---- Study material

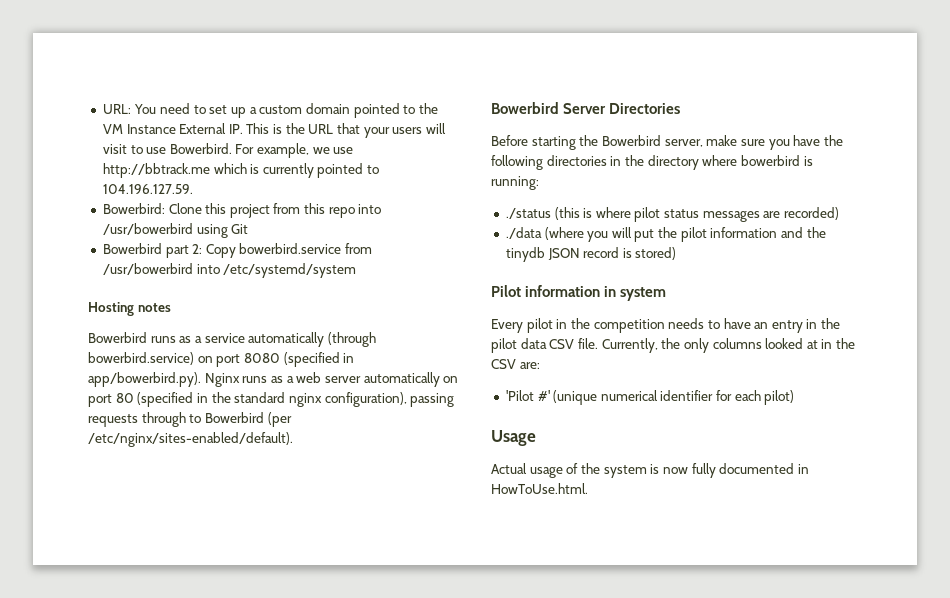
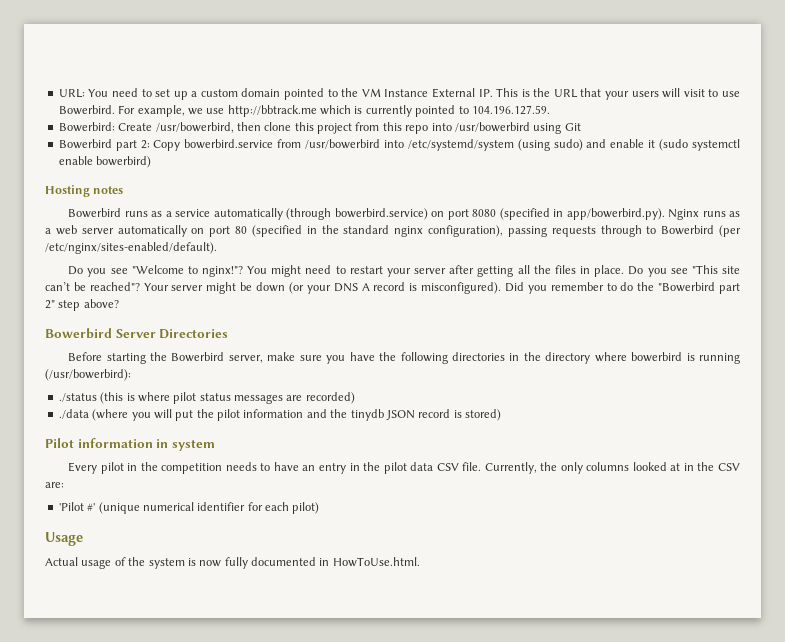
[168,203,202,214] Clone -> [118,122,292,133] Create /usr/bowerbird, then clone
(357, 270) none -> [517,139,740,151] [58,156,152,168] (using sudo) and enable it (sudo systemctl enable bowerbird)
(293, 439) none -> [68,265,740,277] [45,282,741,294] [45,299,119,311] // Do you see "Welcome to nginx!"? You might need to restart your server after getting all the files in place. Do you see "This site can’t be reached"? Your server might be down (or your DNS A record is misconfigured). Did you remember to do the "Bowerbird part 2" step above?
[491,176,539,190] running: -> [699,353,741,364] [45,369,131,381] running (/usr/bowerbird):

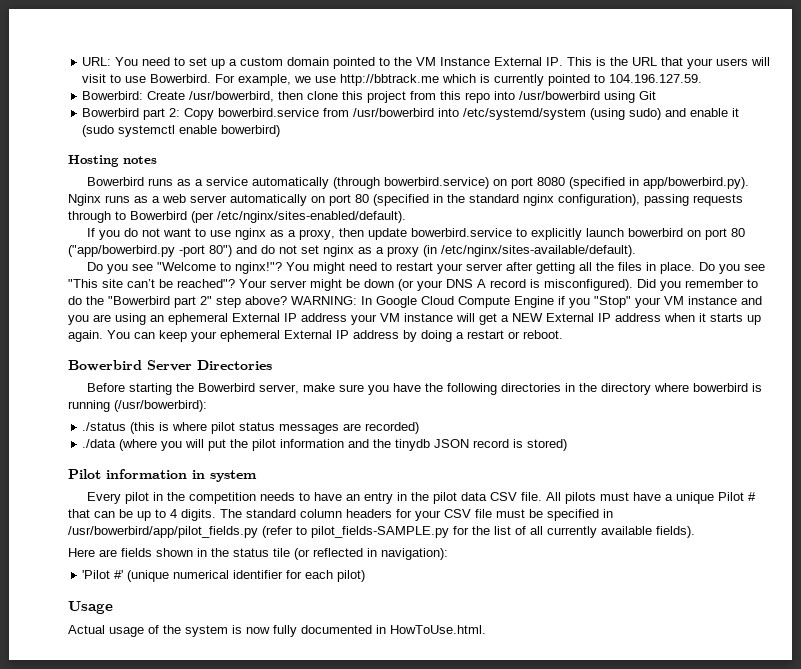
(217, 248) none -> [86,228,745,240] [68,245,636,257] // If you do not want to use nginx as a proxy, then update bowerbird.service to explicitly launch bowerbird on port 80 ("app/bowerbird.py -port 80") and do not set nginx as a proxy (in /etc/nginx/sites-available/default).
(119, 303) none -> [291,296,762,308] [68,313,761,325] [68,330,563,342] WARNING: In Google Cloud Compute Engine if you "Stop" your VM instance and you are using an ephemeral External IP address your VM instance will get a NEW External IP address when it starts up again. You can keep your ephemeral External IP address by doing a restart or reboot.
[484,462,740,474] [45,482,64,488] Currently, the only columns looked at in the CSV are: -> [545,492,756,504] [68,509,613,521] [68,526,695,538] [68,548,448,560] All pilots must have a unique Pilot # that can be up to 4 digits. The standard column headers for your CSV file must be specified in /usr/bowerbird/app/pilot_fields.py (refer to pilot_fields-SAMPLE.py for the list of all currently available fields). // Here are fields shown in the status tile (or reflected in navigation):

--------

**Task item**. Exactly what appears in the records above must be returned, apart from the pictures.

**Exercise solution**.
[168,203,202,214] Clone -> [118,122,292,133] Create /usr/bowerbird, then clone
(357, 270) none -> [517,139,740,151] [58,156,152,168] (using sudo) and enable it (sudo systemctl enable bowerbird)
(293, 439) none -> [68,265,740,277] [45,282,741,294] [45,299,119,311] // Do you see "Welcome to nginx!"? You might need to restart your server after getting all the files in place. Do you see "This site can’t be reached"? Your server might be down (or your DNS A record is misconfigured). Did you remember to do the "Bowerbird part 2" step above?
[491,176,539,190] running: -> [699,353,741,364] [45,369,131,381] running (/usr/bowerbird):

(217, 248) none -> [86,228,745,240] [68,245,636,257] // If you do not want to use nginx as a proxy, then update bowerbird.service to explicitly launch bowerbird on port 80 ("app/bowerbird.py -port 80") and do not set nginx as a proxy (in /etc/nginx/sites-available/default).
(119, 303) none -> [291,296,762,308] [68,313,761,325] [68,330,563,342] WARNING: In Google Cloud Compute Engine if you "Stop" your VM instance and you are using an ephemeral External IP address your VM instance will get a NEW External IP address when it starts up again. You can keep your ephemeral External IP address by doing a restart or reboot.
[484,462,740,474] [45,482,64,488] Currently, the only columns looked at in the CSV are: -> [545,492,756,504] [68,509,613,521] [68,526,695,538] [68,548,448,560] All pilots must have a unique Pilot # that can be up to 4 digits. The standard column headers for your CSV file must be specified in /usr/bowerbird/app/pilot_fields.py (refer to pilot_fields-SAMPLE.py for the list of all currently available fields). // Here are fields shown in the status tile (or reflected in navigation):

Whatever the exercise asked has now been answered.